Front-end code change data

──────────────────────────────

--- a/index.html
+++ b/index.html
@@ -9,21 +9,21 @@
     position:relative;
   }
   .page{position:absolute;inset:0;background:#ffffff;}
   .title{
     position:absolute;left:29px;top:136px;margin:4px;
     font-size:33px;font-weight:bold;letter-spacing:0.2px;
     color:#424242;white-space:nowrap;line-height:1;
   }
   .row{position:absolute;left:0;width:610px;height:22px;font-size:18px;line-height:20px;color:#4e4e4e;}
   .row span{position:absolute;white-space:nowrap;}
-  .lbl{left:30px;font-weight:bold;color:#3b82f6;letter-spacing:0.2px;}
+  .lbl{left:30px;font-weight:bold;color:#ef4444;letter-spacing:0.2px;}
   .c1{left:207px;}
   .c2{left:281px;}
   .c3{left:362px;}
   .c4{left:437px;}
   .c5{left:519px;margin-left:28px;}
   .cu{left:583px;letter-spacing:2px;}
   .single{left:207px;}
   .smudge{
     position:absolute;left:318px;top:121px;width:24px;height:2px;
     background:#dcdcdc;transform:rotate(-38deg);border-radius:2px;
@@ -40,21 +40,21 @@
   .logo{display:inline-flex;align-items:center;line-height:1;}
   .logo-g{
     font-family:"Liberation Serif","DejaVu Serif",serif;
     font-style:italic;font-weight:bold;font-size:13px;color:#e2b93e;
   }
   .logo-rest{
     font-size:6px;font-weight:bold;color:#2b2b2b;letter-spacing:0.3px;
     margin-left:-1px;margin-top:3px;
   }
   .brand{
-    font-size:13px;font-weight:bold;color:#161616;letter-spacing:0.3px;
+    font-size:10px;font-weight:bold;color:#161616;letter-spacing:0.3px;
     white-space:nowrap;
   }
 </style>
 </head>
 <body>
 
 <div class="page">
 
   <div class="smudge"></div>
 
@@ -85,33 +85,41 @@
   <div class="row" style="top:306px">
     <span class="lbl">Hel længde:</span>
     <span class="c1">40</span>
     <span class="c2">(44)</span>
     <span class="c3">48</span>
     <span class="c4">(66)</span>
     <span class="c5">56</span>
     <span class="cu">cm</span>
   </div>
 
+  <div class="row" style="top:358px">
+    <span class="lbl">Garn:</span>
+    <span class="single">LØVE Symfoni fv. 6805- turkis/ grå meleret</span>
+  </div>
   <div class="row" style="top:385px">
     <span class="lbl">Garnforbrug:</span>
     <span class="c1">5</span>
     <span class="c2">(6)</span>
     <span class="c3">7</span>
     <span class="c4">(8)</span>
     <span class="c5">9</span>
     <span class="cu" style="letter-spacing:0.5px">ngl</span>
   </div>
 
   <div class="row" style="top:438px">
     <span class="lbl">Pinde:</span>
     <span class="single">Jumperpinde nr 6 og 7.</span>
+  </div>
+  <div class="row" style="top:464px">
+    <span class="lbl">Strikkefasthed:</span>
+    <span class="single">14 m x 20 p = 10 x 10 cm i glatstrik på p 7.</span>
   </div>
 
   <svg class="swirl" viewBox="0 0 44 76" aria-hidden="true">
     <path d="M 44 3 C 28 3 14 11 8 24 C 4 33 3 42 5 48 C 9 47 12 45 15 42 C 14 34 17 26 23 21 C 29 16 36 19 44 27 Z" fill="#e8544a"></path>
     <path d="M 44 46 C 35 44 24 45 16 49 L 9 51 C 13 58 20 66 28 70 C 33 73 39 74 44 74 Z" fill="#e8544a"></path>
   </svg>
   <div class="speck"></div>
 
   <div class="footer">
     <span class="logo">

──────────────────────────────

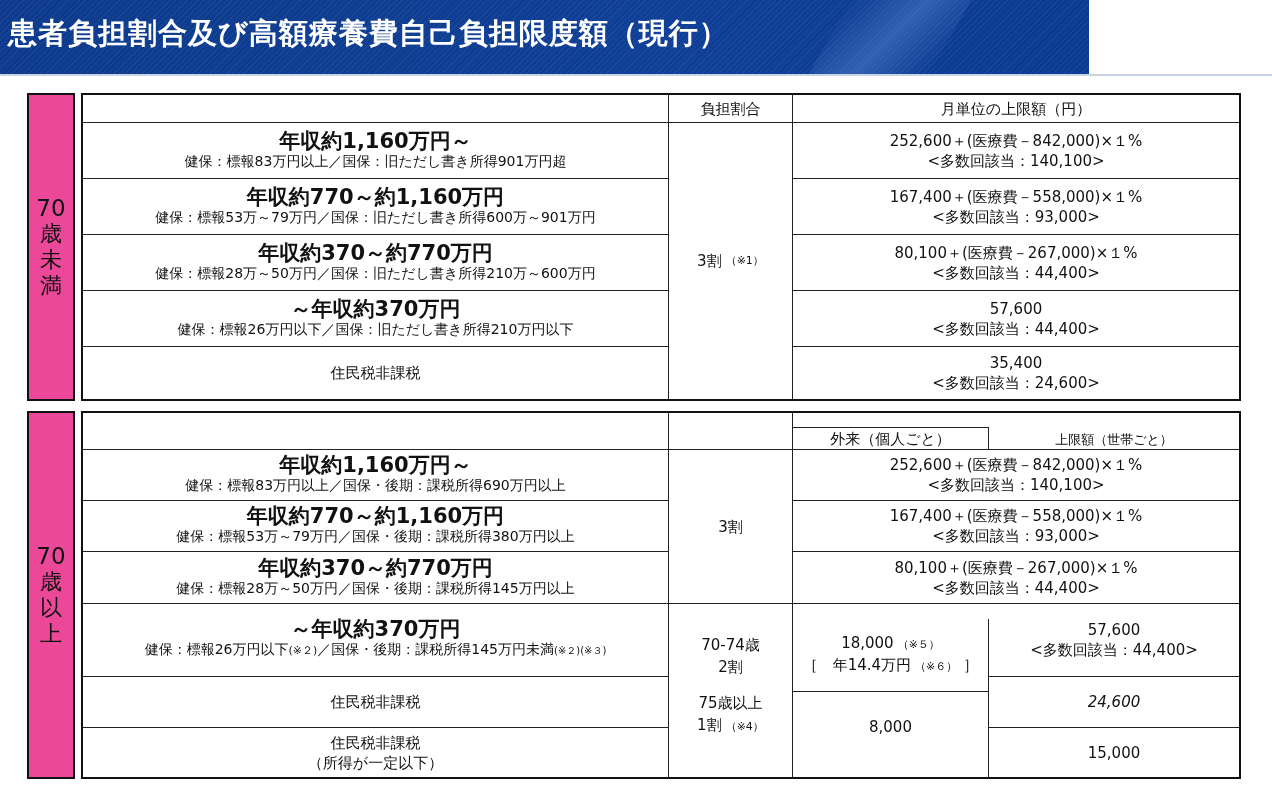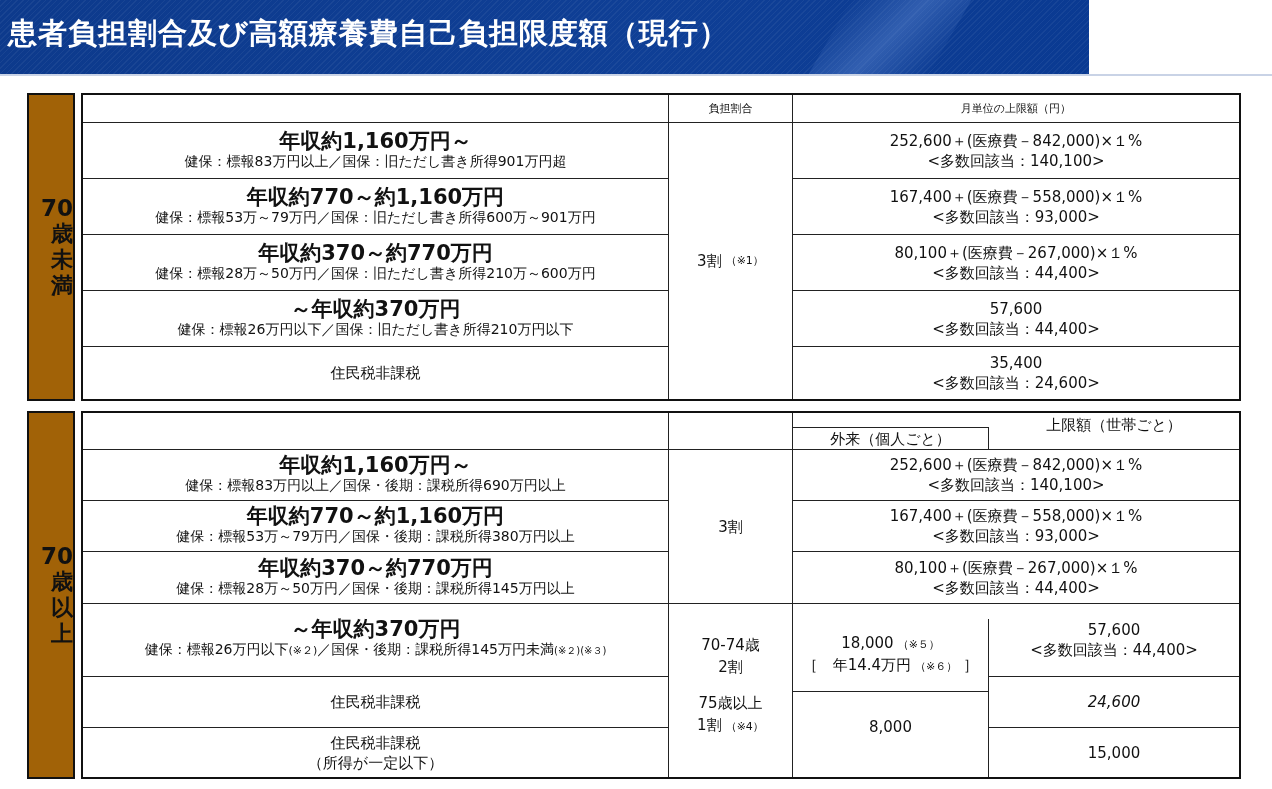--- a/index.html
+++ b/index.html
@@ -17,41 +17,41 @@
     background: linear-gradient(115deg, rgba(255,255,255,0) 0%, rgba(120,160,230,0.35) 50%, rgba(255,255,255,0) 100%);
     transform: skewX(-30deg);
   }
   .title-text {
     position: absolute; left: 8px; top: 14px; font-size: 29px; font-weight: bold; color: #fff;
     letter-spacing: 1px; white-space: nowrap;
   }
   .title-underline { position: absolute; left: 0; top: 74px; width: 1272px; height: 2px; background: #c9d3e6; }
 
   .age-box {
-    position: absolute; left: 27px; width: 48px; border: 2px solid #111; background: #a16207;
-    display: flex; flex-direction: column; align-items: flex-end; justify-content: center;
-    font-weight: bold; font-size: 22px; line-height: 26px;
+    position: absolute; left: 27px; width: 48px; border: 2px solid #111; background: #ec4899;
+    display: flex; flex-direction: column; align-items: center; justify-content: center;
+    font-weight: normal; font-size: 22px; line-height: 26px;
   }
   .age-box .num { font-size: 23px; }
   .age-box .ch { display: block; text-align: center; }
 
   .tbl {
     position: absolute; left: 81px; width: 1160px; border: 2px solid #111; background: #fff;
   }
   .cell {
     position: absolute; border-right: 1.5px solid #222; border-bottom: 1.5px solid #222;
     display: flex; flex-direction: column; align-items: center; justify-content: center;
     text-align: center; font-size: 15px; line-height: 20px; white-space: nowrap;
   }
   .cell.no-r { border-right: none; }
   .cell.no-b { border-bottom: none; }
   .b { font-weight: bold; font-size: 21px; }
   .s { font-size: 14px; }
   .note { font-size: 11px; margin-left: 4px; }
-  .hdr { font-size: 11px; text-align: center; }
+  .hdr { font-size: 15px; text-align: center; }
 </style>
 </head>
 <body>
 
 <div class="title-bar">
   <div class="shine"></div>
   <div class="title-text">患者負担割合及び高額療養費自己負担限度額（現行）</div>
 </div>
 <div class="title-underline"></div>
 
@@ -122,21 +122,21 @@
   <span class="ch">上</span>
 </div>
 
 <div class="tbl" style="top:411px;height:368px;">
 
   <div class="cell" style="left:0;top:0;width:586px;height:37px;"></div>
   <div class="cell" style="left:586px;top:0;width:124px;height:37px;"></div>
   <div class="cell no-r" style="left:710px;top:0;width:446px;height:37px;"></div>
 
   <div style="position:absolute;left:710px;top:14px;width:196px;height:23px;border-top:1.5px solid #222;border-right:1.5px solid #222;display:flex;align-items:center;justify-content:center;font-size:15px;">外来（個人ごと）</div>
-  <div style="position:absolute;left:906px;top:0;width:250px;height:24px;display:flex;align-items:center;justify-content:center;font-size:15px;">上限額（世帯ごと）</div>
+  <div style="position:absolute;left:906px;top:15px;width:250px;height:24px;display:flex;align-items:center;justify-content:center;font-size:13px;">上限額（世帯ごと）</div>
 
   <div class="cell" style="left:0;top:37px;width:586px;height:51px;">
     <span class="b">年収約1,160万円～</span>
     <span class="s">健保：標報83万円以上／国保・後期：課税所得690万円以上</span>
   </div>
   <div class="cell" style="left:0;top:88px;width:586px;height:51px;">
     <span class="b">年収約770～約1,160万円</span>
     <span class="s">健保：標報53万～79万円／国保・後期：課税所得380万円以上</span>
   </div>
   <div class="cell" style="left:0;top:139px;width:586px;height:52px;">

──────────────────────────────

### WHAT IS REQUIRED:
Line count for "center": count the lines of the records above that contain it and give only the number.

### FINAL ANSWER:
11